Embiid showed in the Play-In against Miami that he still isn’t quite at full strength with his movement, and that hurt the Sixers at times. Even so, Philadelphia is now an impressive 30-7 this season when Embiid and Tyrese Maxey both play, with the Sixers outscoring opponents by 12.4 points per 100 possessions in the minutes they share the court together. That’s impressive, but two things worry me about Philly.

First, I just don’t think its supporting cast is good enough, especially if De’Anthony Melton can’t make it back into the mix. Second, the Knicks have some awesome numbers of their own. The small sample size of OG Anunoby minutes has seen them crush teams. More notably, even in the much larger sample of minutes with virtually any combination of Josh Hart, Jalen Brunson, Donte DiVincenzo and Isaiah Hartenstein, they’ve run teams off the floor. New York is plus-15.2 per 100 when those four play together, and thanks to Tom Thibodeau, we have a pretty large minutes sample to work with from that group.

Not having Julius Randle is a bit of a worry, but the Knicks on-off numbers with and without Randle this year aren’t all that different; where his absence hurts is if another injury hits and forces secondary players into prominent roles. In particular, if anything happens to Brunson, the Knicks have nobody who can dribble; their offense already craters when he’s off the floor.

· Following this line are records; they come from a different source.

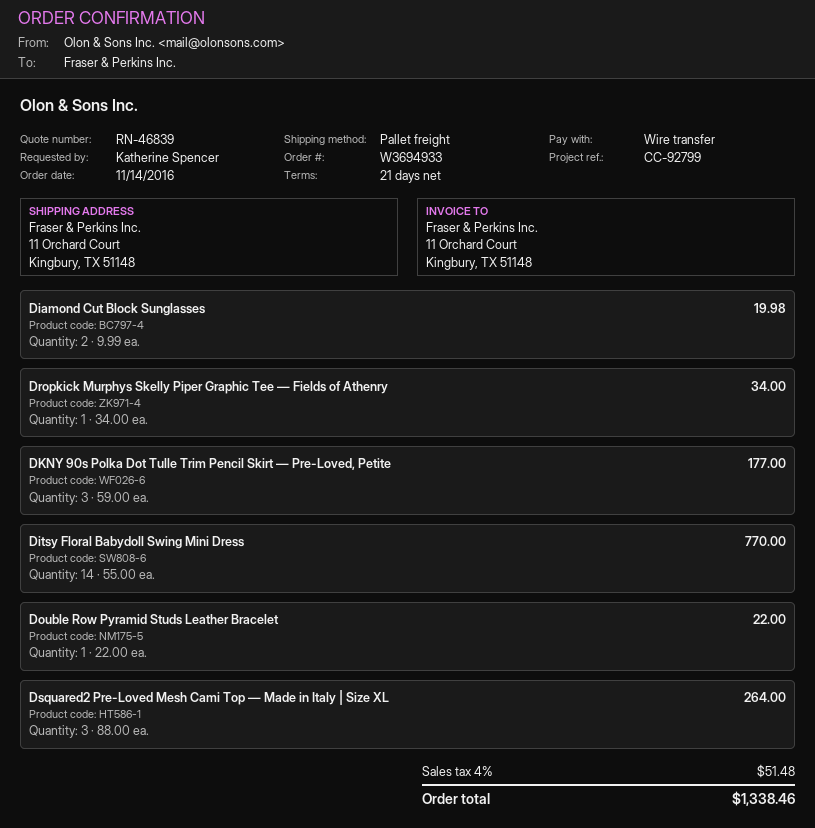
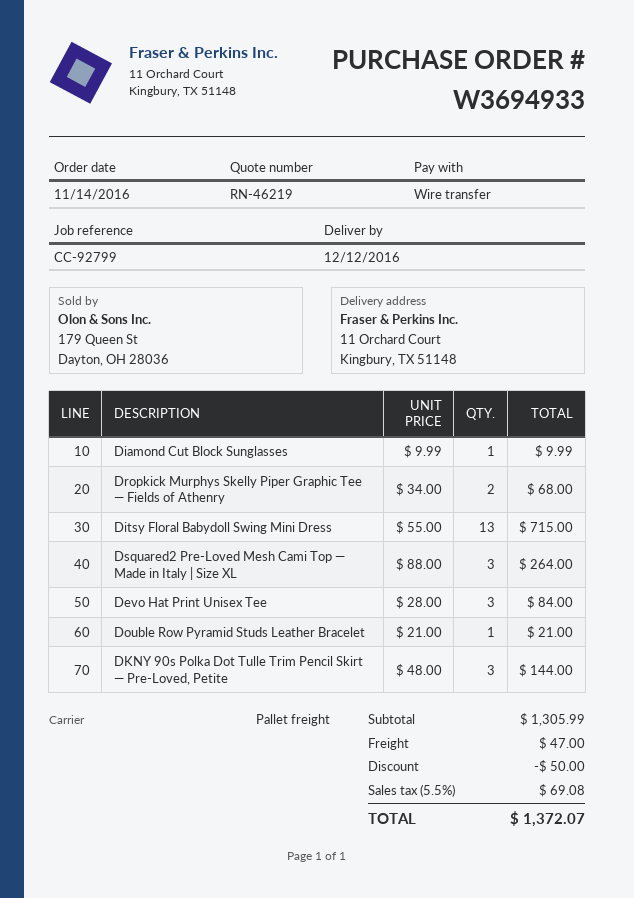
quote number: RN-46839 -> RN-46219
Diamond Cut Block Sunglasses: 2 x 9.99 = 19.98 -> 1 x 9.99 = 9.99
Dropkick Murphys Skelly Piper Graphic Tee — Fields of Athenry: 1 x 34.00 = 34.00 -> 2 x 34.00 = 68.00
DKNY 90s Polka Dot Tulle Trim Pencil Skirt — Pre-Loved, Petite: 3 x 59.00 = 177.00 -> 3 x 48.00 = 144.00
Ditsy Floral Babydoll Swing Mini Dress: 14 x 55.00 = 770.00 -> 13 x 55.00 = 715.00
Double Row Pyramid Studs Leather Bracelet: 1 x 22.00 = 22.00 -> 1 x 21.00 = 21.00
Devo Hat Print Unisex Tee: none -> 3 x 28.00 = 84.00
discount: none -> 50.00
shipping: none -> 47.00
tax: 4% = 51.48 -> 5.5% = 69.08
total: 1338.46 -> 1372.07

It’s tempting to ride Embiid and pick Philly for the upset, but I think this series ends up underscoring that the Sixers need to get him and Maxey more help this summer. Pick: Knicks in six


Joel Embiid has only played a few games since returning from a meniscus injury. (Bill Streicher / USA Today)

No. 3 Milwaukee Bucks vs. No. 6 Indiana Pacers

You could tell me literally anything about how this series ends and it wouldn’t surprise me.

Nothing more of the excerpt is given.